DDR für immer?

Erinnerung an Esche

  • Hans-Dieter Schütt
  • Lesedauer: 3 Min.

Am Sonntag jährt sich zum zehnten Mal der Todestag des unvergesslichen Eberhard Esche. Dieser »Kaschperkopp, gemacht wie vom Holzschnitzer«, so sagte sein ebenso unvergesslicher Schauspielerfreund Dieter Franke.

»Die Entwicklung der deutschen Schauspielkunst ist mit der Liquidation der DDR ausgelöscht worden.« Geht’s provokanter, also falscher? So jedenfalls beendete Esche sein biografisches Buch »Der Hase im Rausch«. Und zog sich in den Achtzigern am Deutschen Theater vom Deutschen Theater zurück, er reiste zum Schluss nur noch lesend durch östliche Lande, trug auf »Bühnen der DDR«, wie er sie noch immer nannte, seine Geschichten vor, brachte Säle schier zum Bersten. Geliebt wegen einer Bissigkeit, die andere befremdete. Im Stilisierungsehrgeiz seiner politischen Ansichten war er ganz nah am Freund Peter Hacks. War als »Kaschperkopp« ganz nahe einem Starrkopp. Ein Dandy der stolzen, eineindeutigen Denkungsart. Der Gedenkensart.

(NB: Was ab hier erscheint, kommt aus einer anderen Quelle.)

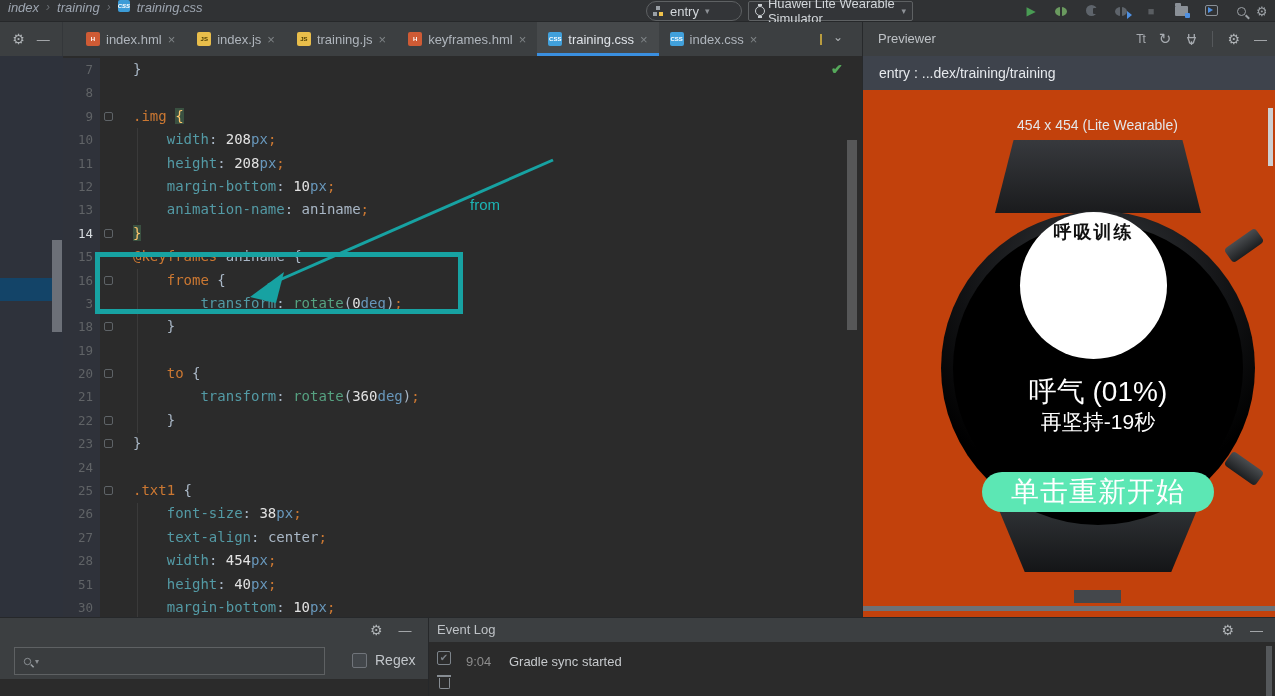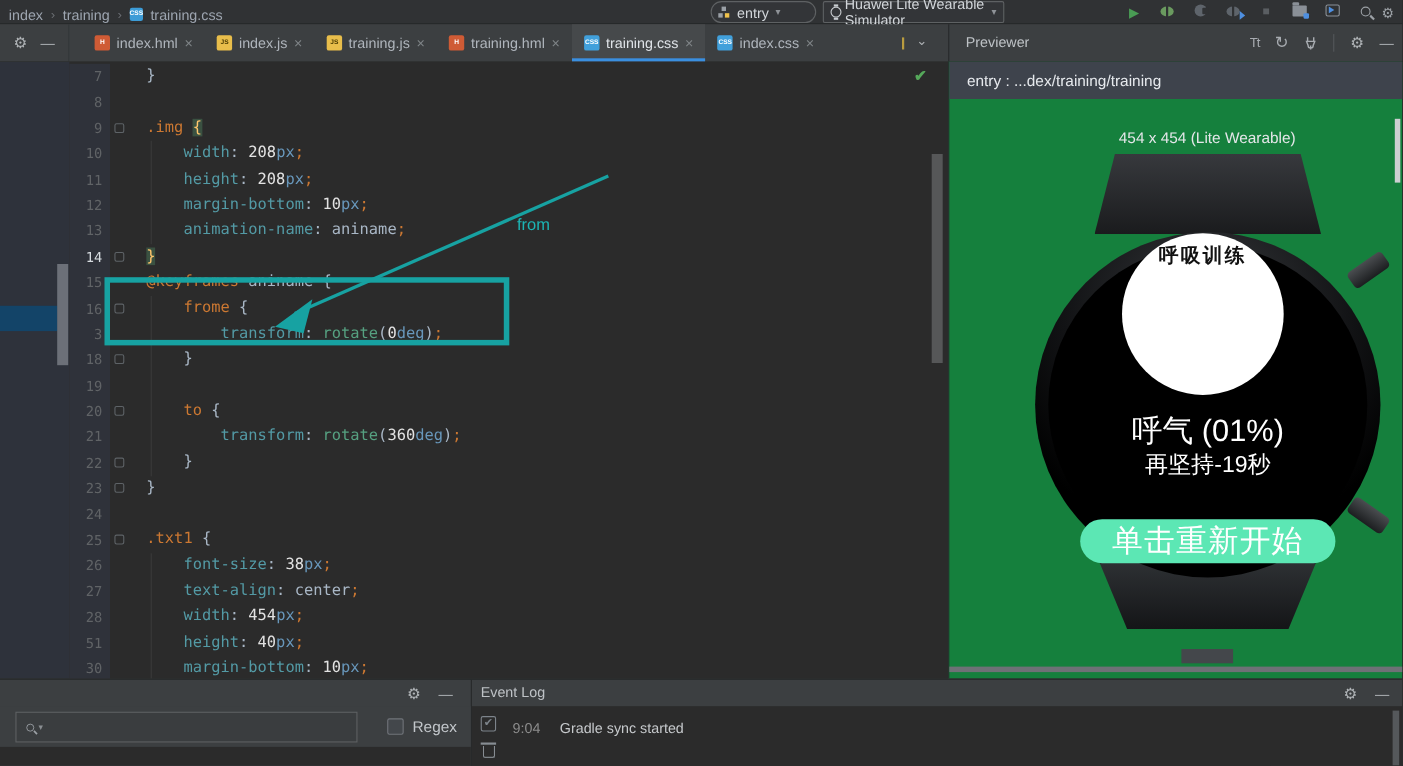--- a/index.html
+++ b/index.html
@@ -11,7 +11,7 @@
   #toolbar { position:absolute; left:0; top:0; width:1275px; height:22px;
              background:#303234; border-bottom:1px solid #26282A; }
   #breadcrumbs { position:absolute; left:8px; top:0; height:26px; display:flex;
-                 align-items:center; gap:7px; font-size:13px; color:#9DA5B0; }
+                 align-items:flex-start; gap:7px; font-size:13px; color:#9DA5B0;font-style:italic; }
   .crumb-sep { color:#6A6E73; font-size:12px; }
   .mini-css-icon { display:inline-block; width:12px; height:12px; background:#3C9CD7;
                    border-radius:2px; color:#fff; font-size:6px; line-height:12px;

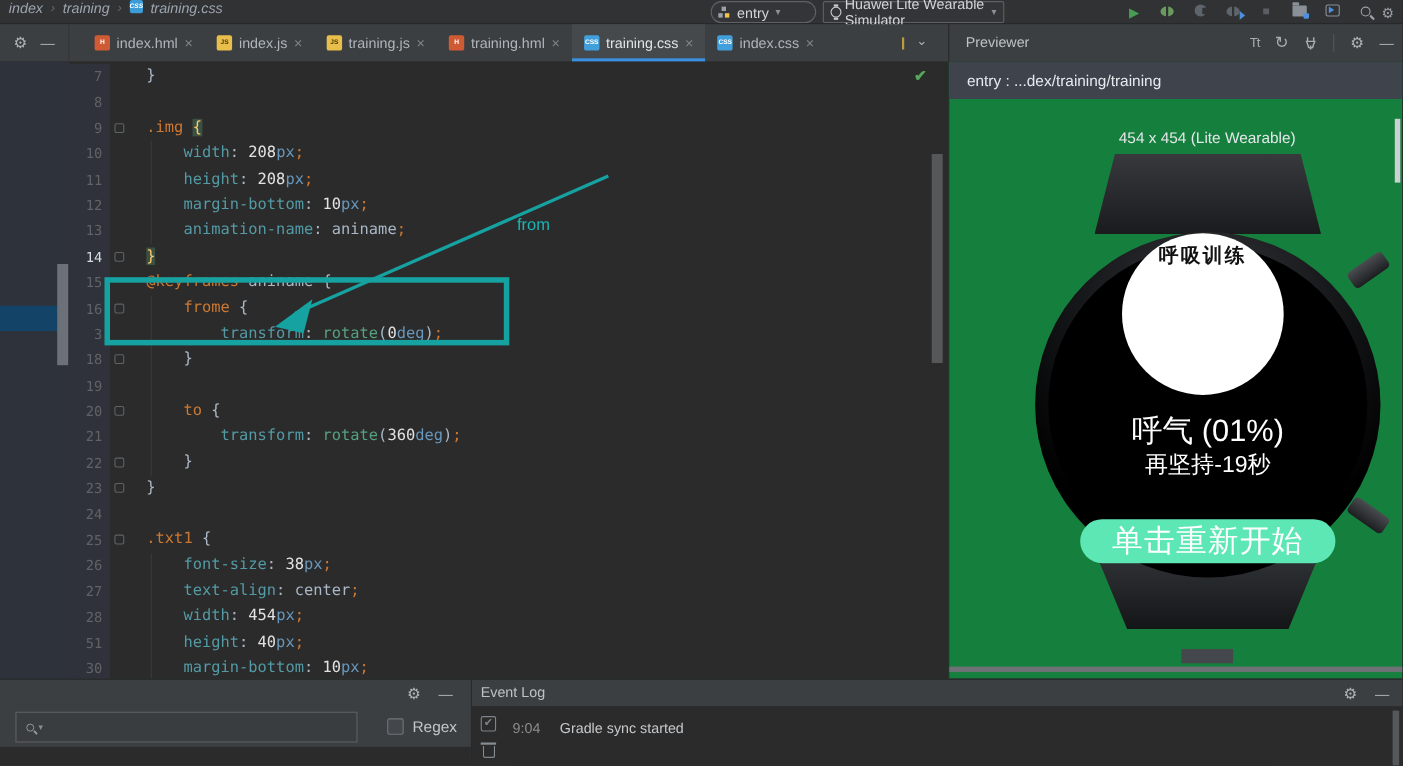--- a/index.html
+++ b/index.html
@@ -266,7 +266,7 @@
         </div>
         <div class="tab">
           <span class="ficon hml">H</span>
-          <span>training.hml</span>
+          <span>keyframes.hml</span>
           <span class="tclose">×</span>
         </div>
         <div class="tab active">

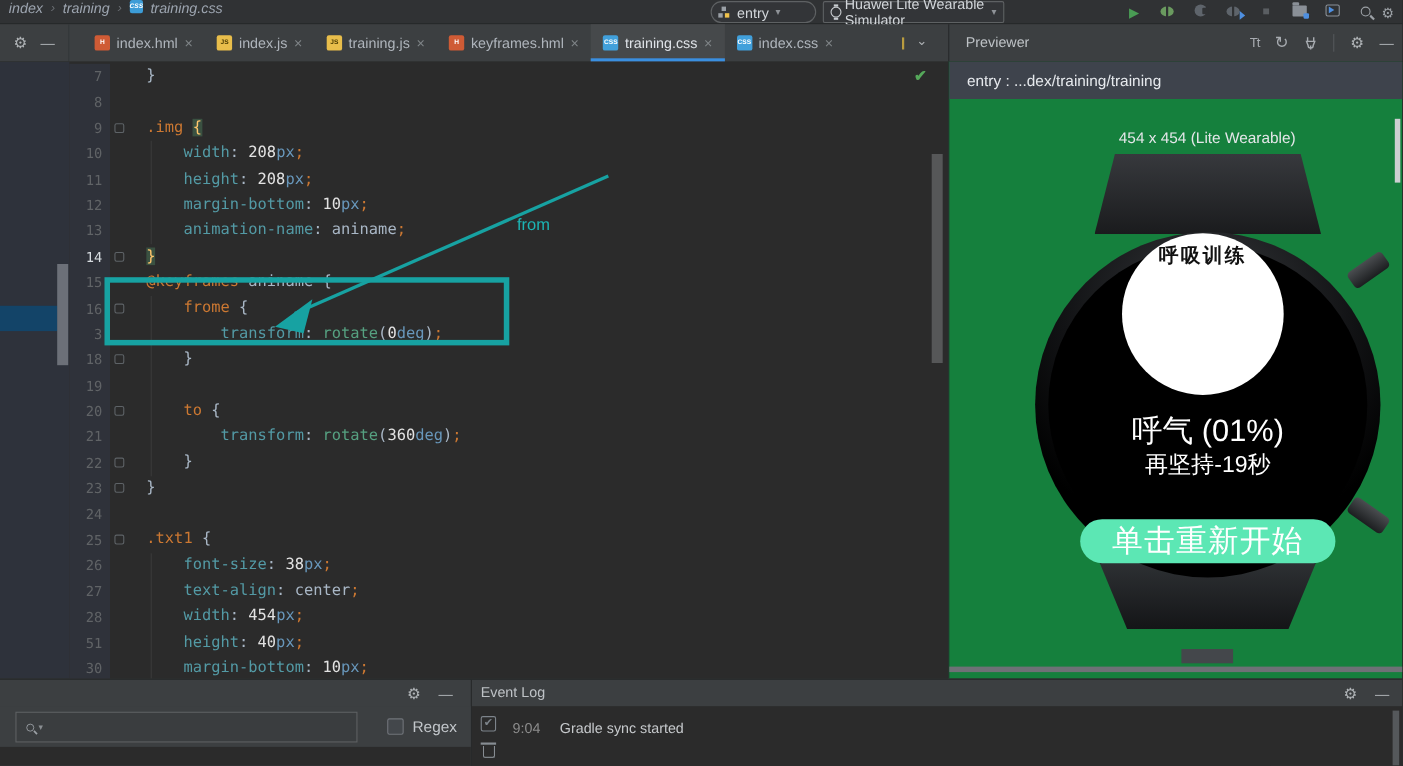--- a/index.html
+++ b/index.html
@@ -131,7 +131,7 @@
 
   
   #previewer { position:absolute; left:862px; top:0; width:413px; height:561px;
-               border-left:1px solid #27292B; background:#15803d; }
+               border-left:1px solid #27292B; background:#c2410c; }
   #entry-bar { position:absolute; left:0; top:0; width:413px; height:34px; background:#3E434C;
                color:#E6E9ED; font-size:14px; line-height:34px; padding-left:16px; }
   #res-label { position:absolute; left:56px; top:61px; width:357px; text-align:center;

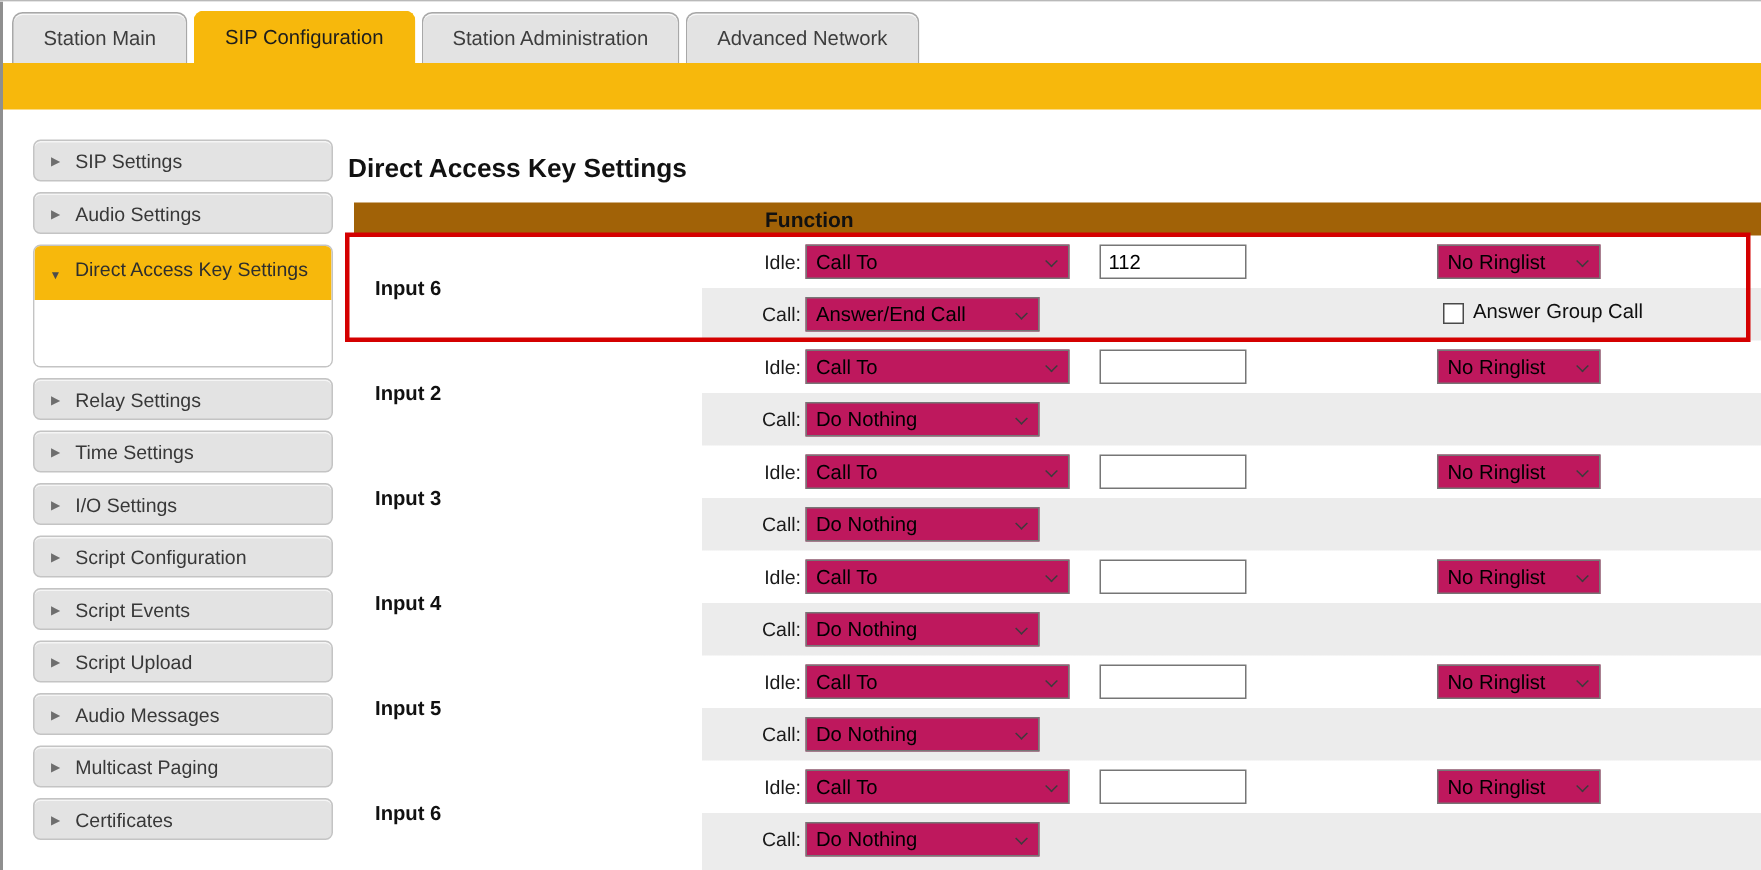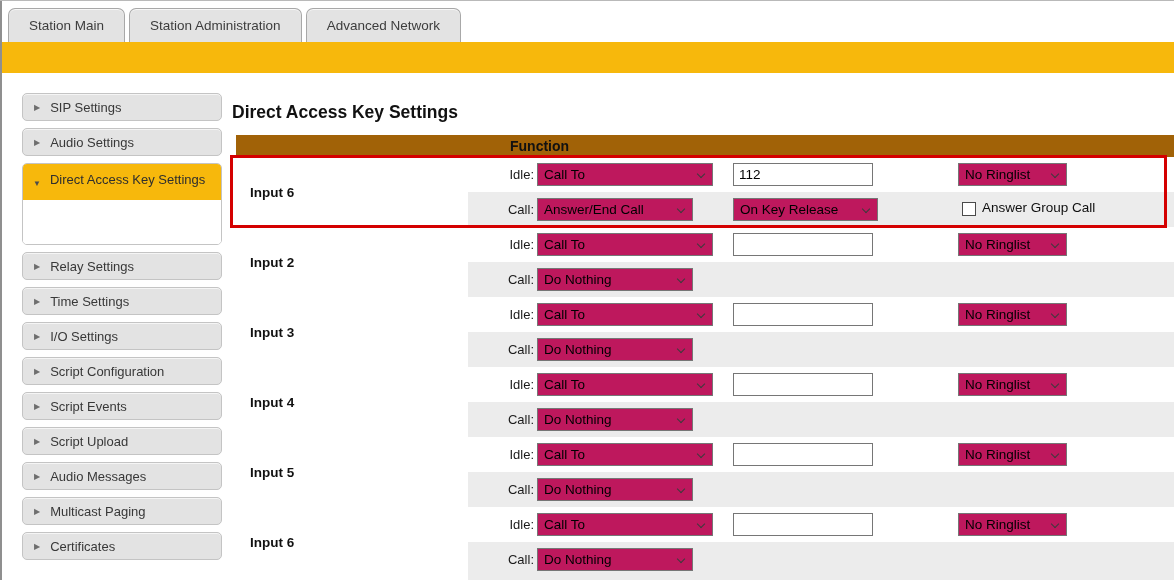--- a/index.html
+++ b/index.html
@@ -76,6 +76,7 @@
 
 <div class="tabbar">
   <div class="tab">Station Main</div>
+  <div class="tab active">SIP Configuration</div>
   <div class="tab">Station Administration</div>
   <div class="tab">Advanced Network</div>
 </div>

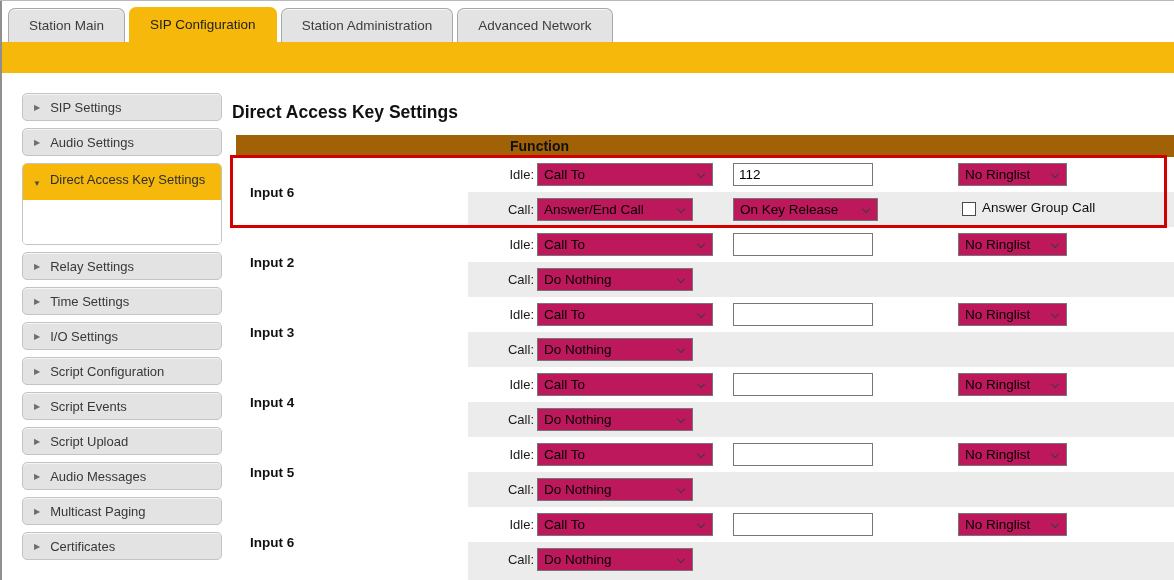--- a/index.html
+++ b/index.html
@@ -59,7 +59,7 @@
   .sel.action2 { left:301px; width:156px;text-align:right; }
   .sel.mode    { left:497px; width:145px; }
   .sel.ring    { left:722px; width:109px; }
-  .txt { position:absolute; left:497px; top:6px; width:140px; height:23px;
+  .txt { position:absolute; left:497px; top:6px; width:98px; height:23px;
          border:1px solid #767676; font-family:"Liberation Sans", sans-serif;
          font-size:13.5px; padding:0 5px; background:#fff; color:#000; }
   .cb { position:absolute; left:726px; top:10px; width:14px; height:14px;

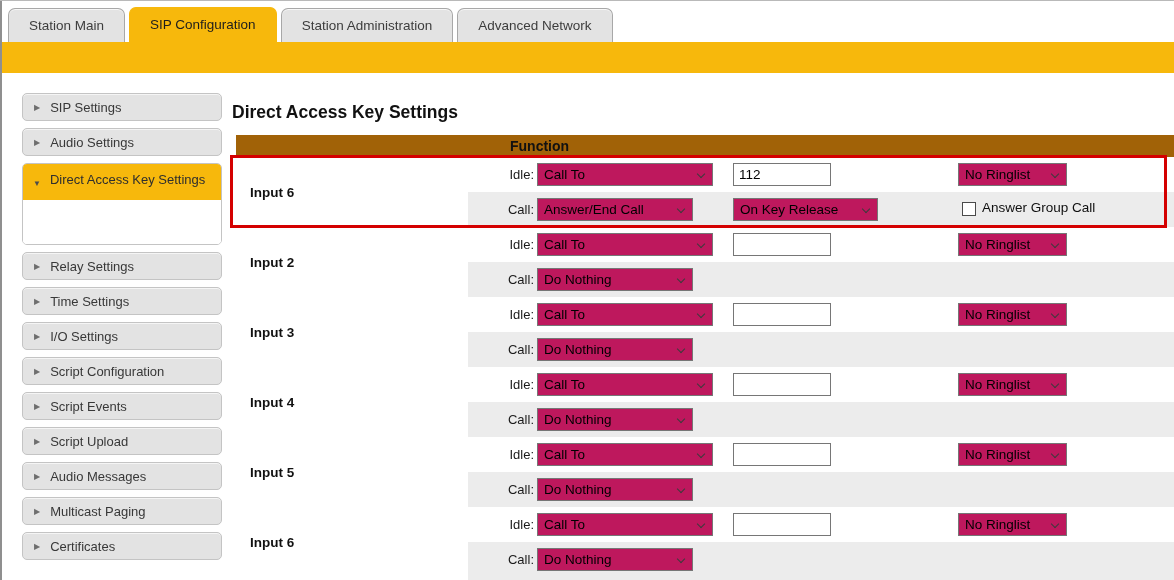--- a/index.html
+++ b/index.html
@@ -161,10 +161,6 @@
         <span>Answer/End Call</span>
         <i class="chev"></i>
       </div>
-      <div class="sel mode">
-        <span>On Key Release</span>
-        <i class="chev"></i>
-      </div>
       <input class="cb" type="checkbox" style="">
       <span class="cb-label">Answer Group Call</span>
     </div>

Wessen gedachte er? Der alten Meister. Der guten jungen Zeiten. Der fröhlichen Urstände. Der Gleichgesinnten von Theaterwelt-Verbesserung und Theater-Weltverbesserung. Esches Arbeit, die eine sehr komödiantische war, hatte etwas von der Endstufe der großen Inspiration, die der Marxismus auch in Gauklern weckte. Mit allem Koppschütteln, die sowas auslöste. Die besagten Meister: Wolfgang Langhoff, Wolfgang Heinz, Benno Besson. Esche sah in den meisten anderen Inszenatoren nur Leute, die Schauspieler mit Regieeinfällen behelligten. Er ließ sich nicht behelligen. Spiel war ihm: Hineinhorchen ins Gedichtete, eine Art Gehorchen, welches das Verlangen nach dem Geheimnis von Texten ebenso erhöhte wie die Unsicherheit, es je streifen zu können. Das zelebrierte er könnerisch! Zuletzt in großartigen Solo-Abenden - »Deutschland, ein Wintermärchen« (seit 1974!!!), »Reineke Fuchs«, »Der Zauberlehrling«.

Geboren wurde er 1933 in Leipzig. Wenn er »Heldenstadt« hörte, lachte er unverschämt hämisch: »Ich kenne mich.« Seit 1961 war er am DT, blieb bis 1999. Unvergesslich, natürlich, sein Lancelot, in Bessons »Der Drache« von Jewgeni Schwarz, fast sechshundert Vorstellungen. Ein Held lernt denken. Das macht müde, und nur in der Müdigkeit, dann also, wenn sie sich aufs Schwert stützen müssen, sind Helden am wahrhaftigsten. Diese gewisse Müdigkeit, in der aber Schnellkraft lauerte, hat sich eingegraben in die Spur, die Esche zog. Man hat sie auf der Bühne immer wiedererkannt, im Amphitryon, im Seneca, im Wallenstein, auch im Fernsehen (»Fleur Lafontaine«, »Levins Mühle«) und im DEFA-Film (»Der geteilte Himmel«, »Spur der Steine«, »Wie heiratet man einen König«).

Das Auffällige seiner Kunst erwuchs aus grinsender Aufgekratztheit und einem oft täppisch-scheu getarnten Selbstbewusstsein. Allein mit der Verschiebung einer Tonlage produzierte er feinste Bösartigkeiten, die zu scharfer Belichtung der Welt führten. Manchmal reichte dafür eine Pause zwischen zwei Silben. Diese gepflegte Manieriertheit. Dieses federnde Witzeln, bei dem Sätze nicht beendet, sondern auf überraschenden Frequenzen ausgesungen wurden. Beschenkt war, wer’s erlebte!